#### Your instructions:
From the data below, return all lines holding the string "none".

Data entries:
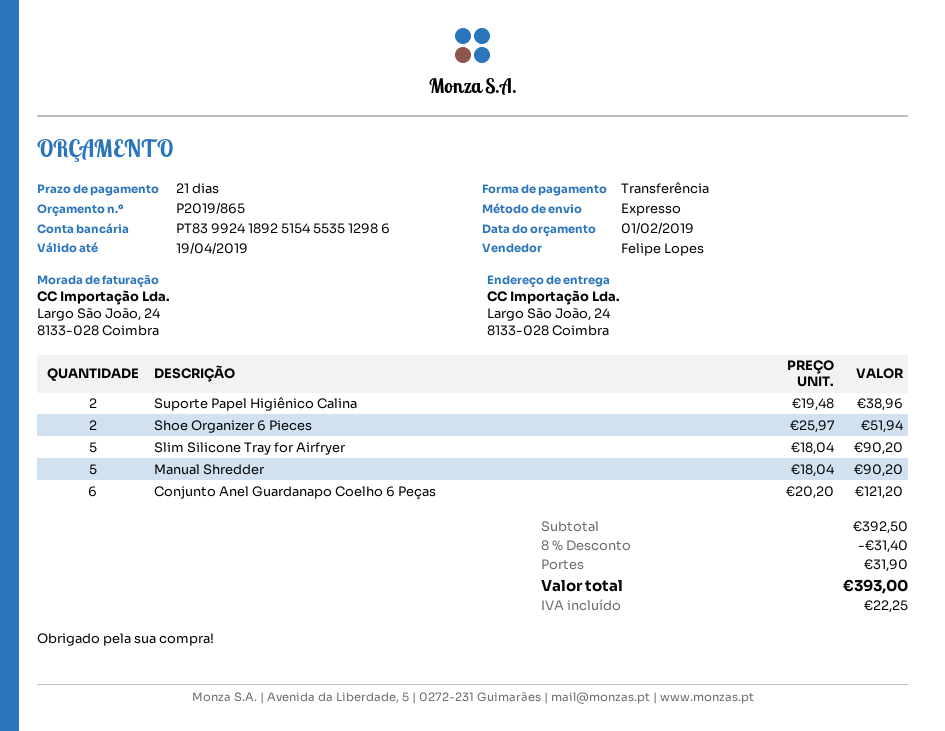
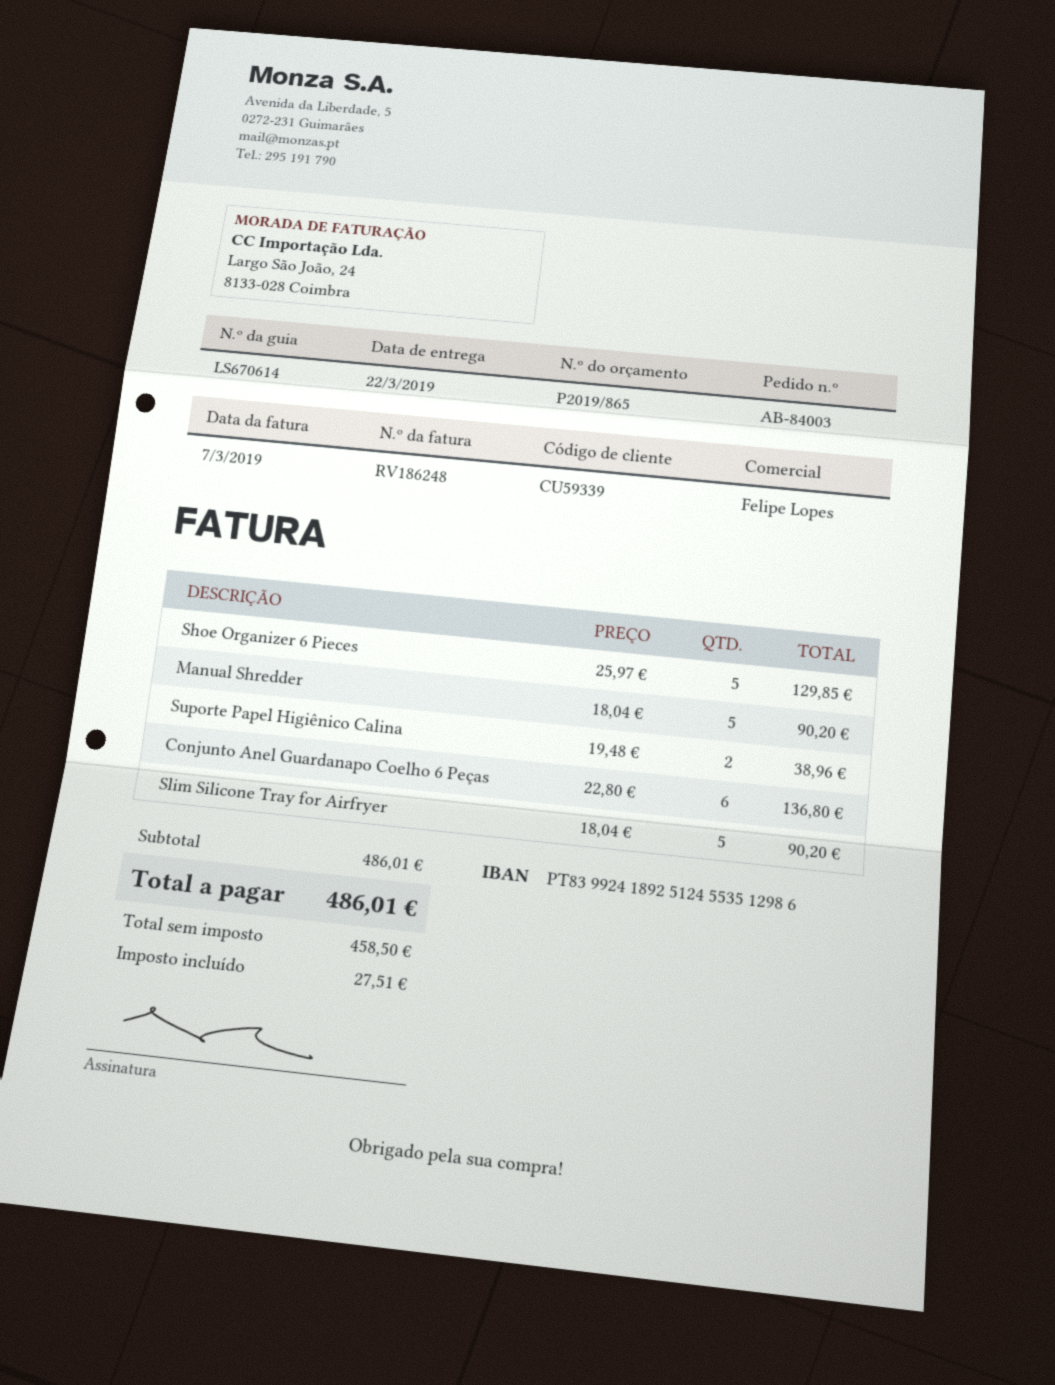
bank account: PT83992418925154553512986 -> PT83992418925124553512986
Shoe Organizer 6 Pieces: 2 x 25.97 = 51.94 -> 5 x 25.97 = 129.85
Conjunto Anel Guardanapo Coelho 6 Peças: 6 x 20.20 = 121.20 -> 6 x 22.80 = 136.80
subtotal: 392.50 -> 486.01
discount: 8% = 31.40 -> none
shipping: 31.90 -> none
tax: 22.25 -> 27.51
total: 393.00 -> 486.01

#### Written solution:
discount: 8% = 31.40 -> none
shipping: 31.90 -> none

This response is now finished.